## Aim of the task:
Total the lines of the listing below that hold the word "decimal". Output nothing except that number.

## Input for this task:
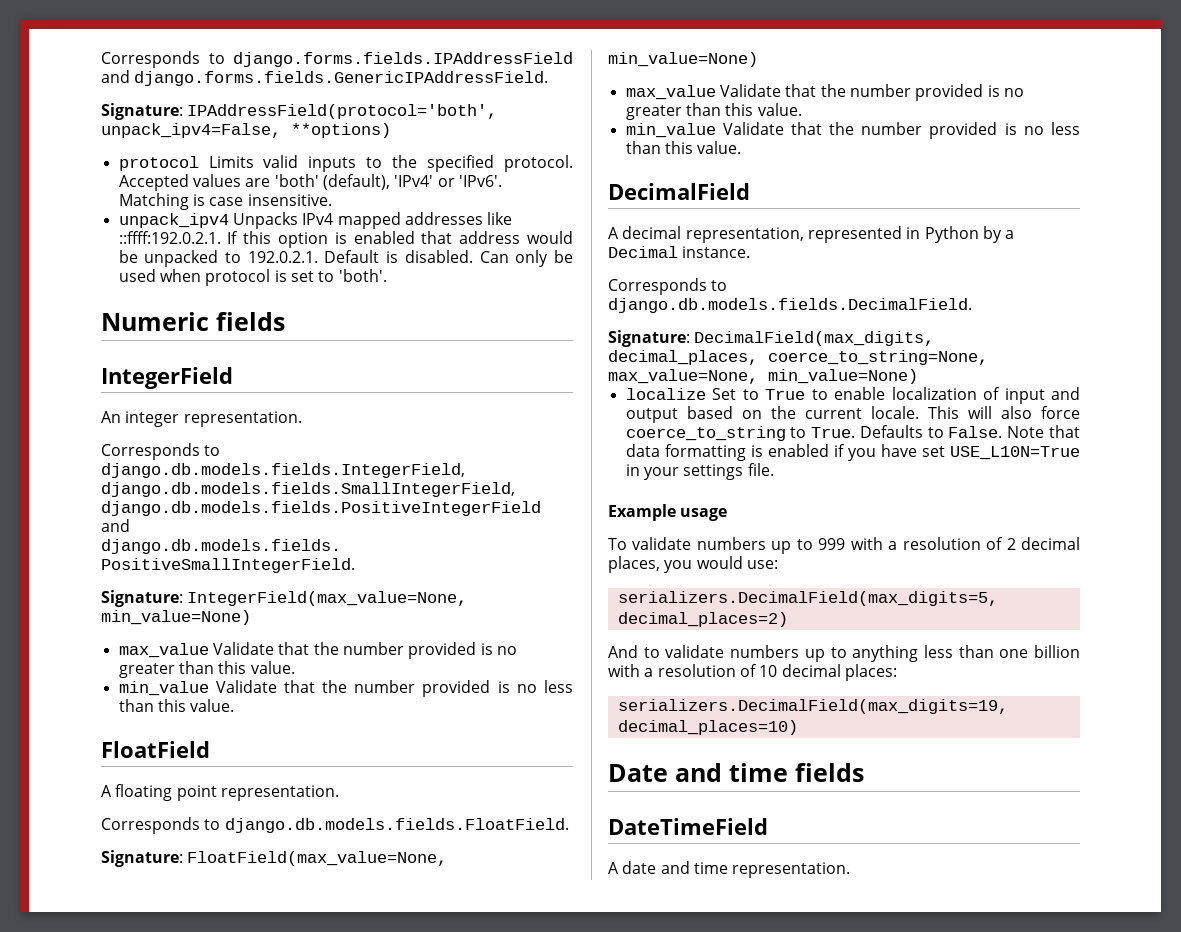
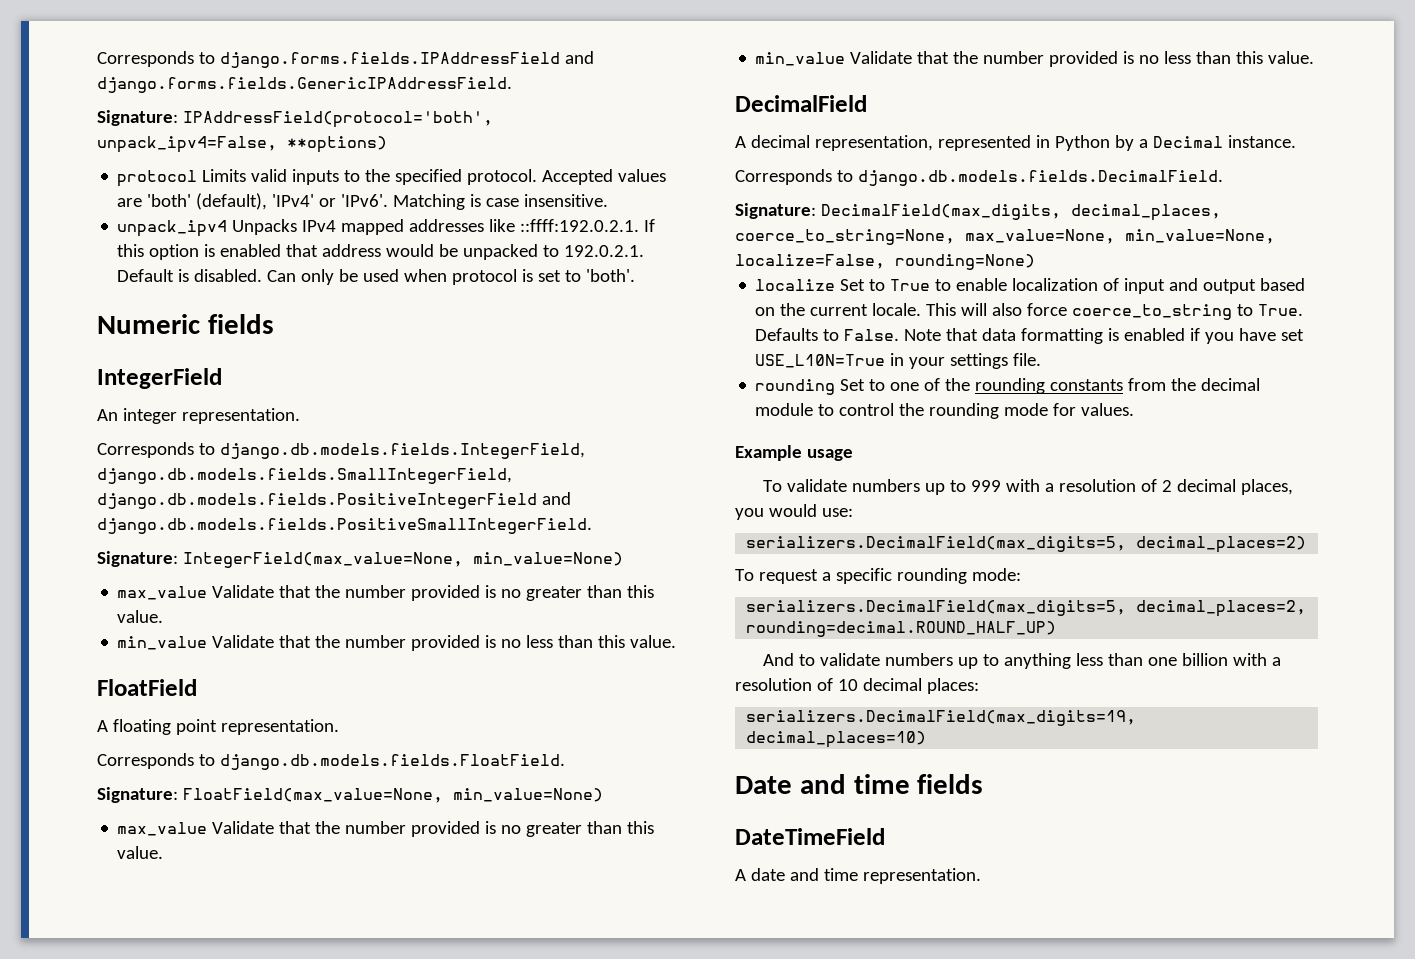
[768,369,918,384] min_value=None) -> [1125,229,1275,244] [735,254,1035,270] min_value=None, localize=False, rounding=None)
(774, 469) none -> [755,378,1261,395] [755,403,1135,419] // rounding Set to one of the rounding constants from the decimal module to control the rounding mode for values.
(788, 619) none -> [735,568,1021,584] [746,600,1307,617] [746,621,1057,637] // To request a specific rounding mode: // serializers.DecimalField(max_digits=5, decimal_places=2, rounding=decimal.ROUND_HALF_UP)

* * *

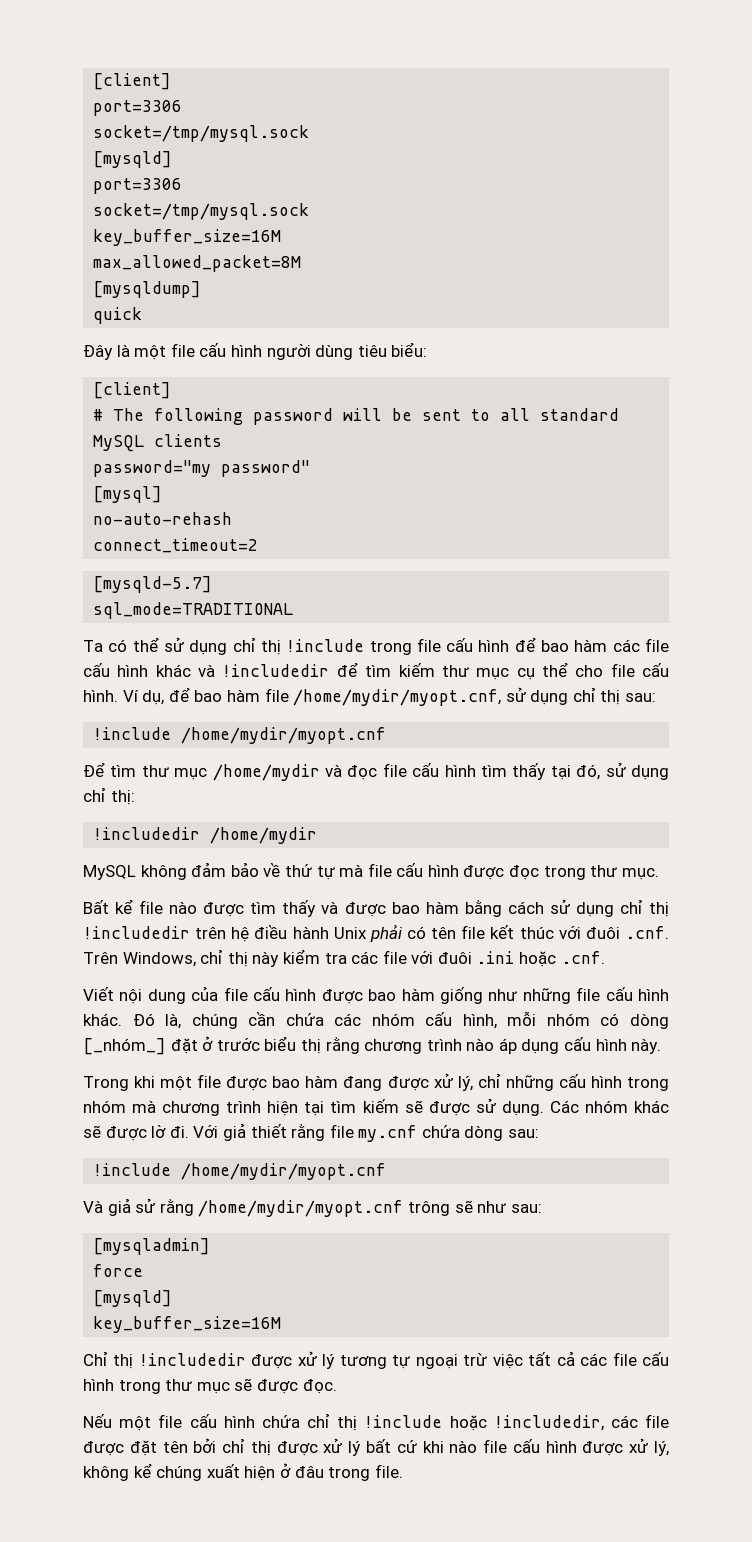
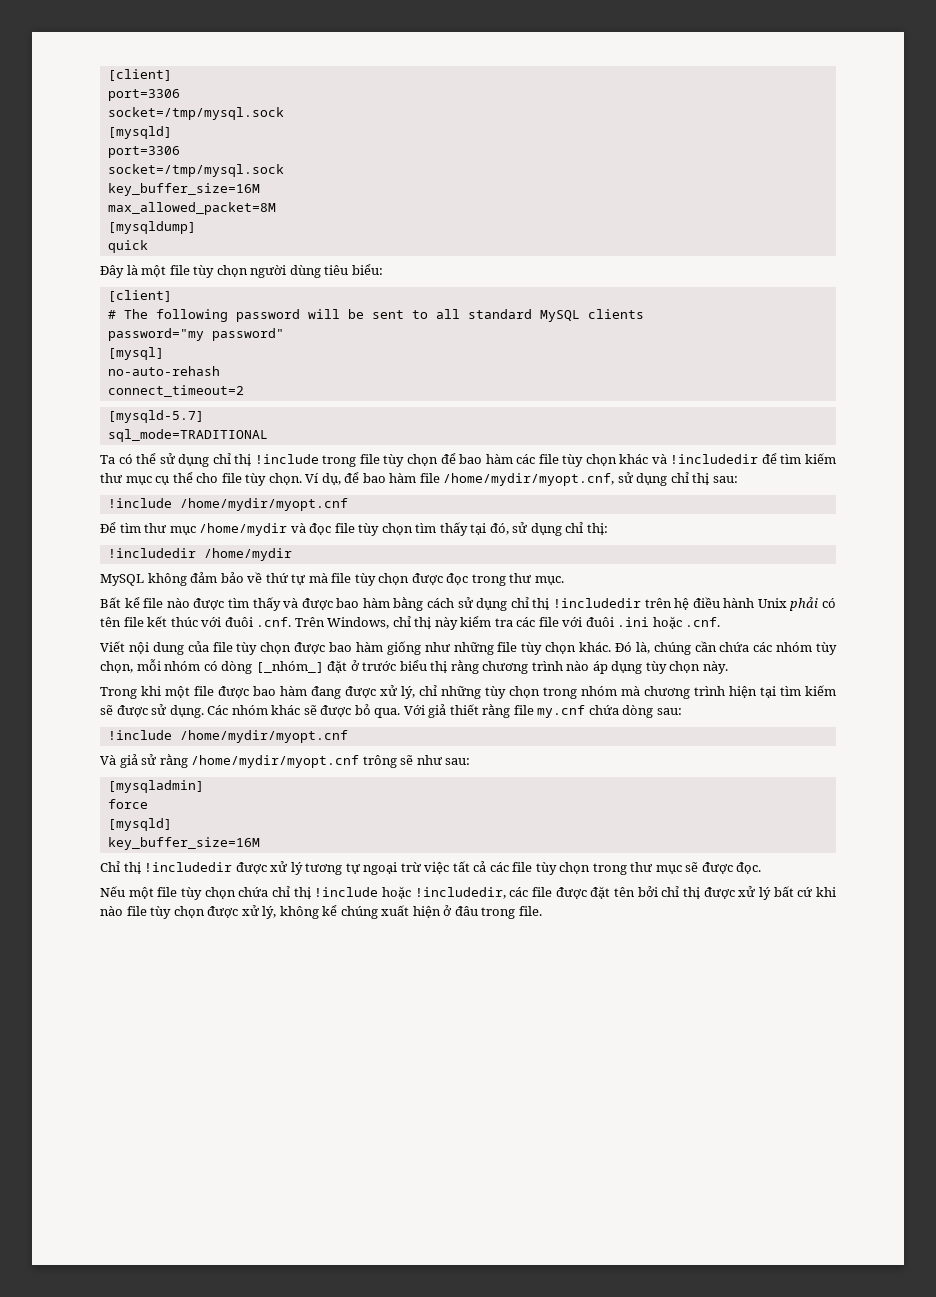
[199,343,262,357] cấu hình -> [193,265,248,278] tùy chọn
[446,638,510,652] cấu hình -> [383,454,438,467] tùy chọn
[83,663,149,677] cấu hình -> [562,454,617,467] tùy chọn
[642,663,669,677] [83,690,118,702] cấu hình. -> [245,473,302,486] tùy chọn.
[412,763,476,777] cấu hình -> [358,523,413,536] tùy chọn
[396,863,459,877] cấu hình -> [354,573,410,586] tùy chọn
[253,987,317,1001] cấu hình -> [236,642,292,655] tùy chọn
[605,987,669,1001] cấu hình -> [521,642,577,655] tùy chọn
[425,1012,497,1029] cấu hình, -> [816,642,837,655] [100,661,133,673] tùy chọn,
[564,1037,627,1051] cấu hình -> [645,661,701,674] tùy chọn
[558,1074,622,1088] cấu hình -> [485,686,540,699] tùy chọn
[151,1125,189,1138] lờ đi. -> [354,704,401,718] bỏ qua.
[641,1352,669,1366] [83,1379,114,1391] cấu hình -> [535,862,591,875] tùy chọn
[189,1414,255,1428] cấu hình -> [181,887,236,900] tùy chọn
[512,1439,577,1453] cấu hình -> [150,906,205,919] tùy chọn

## Task answer:
2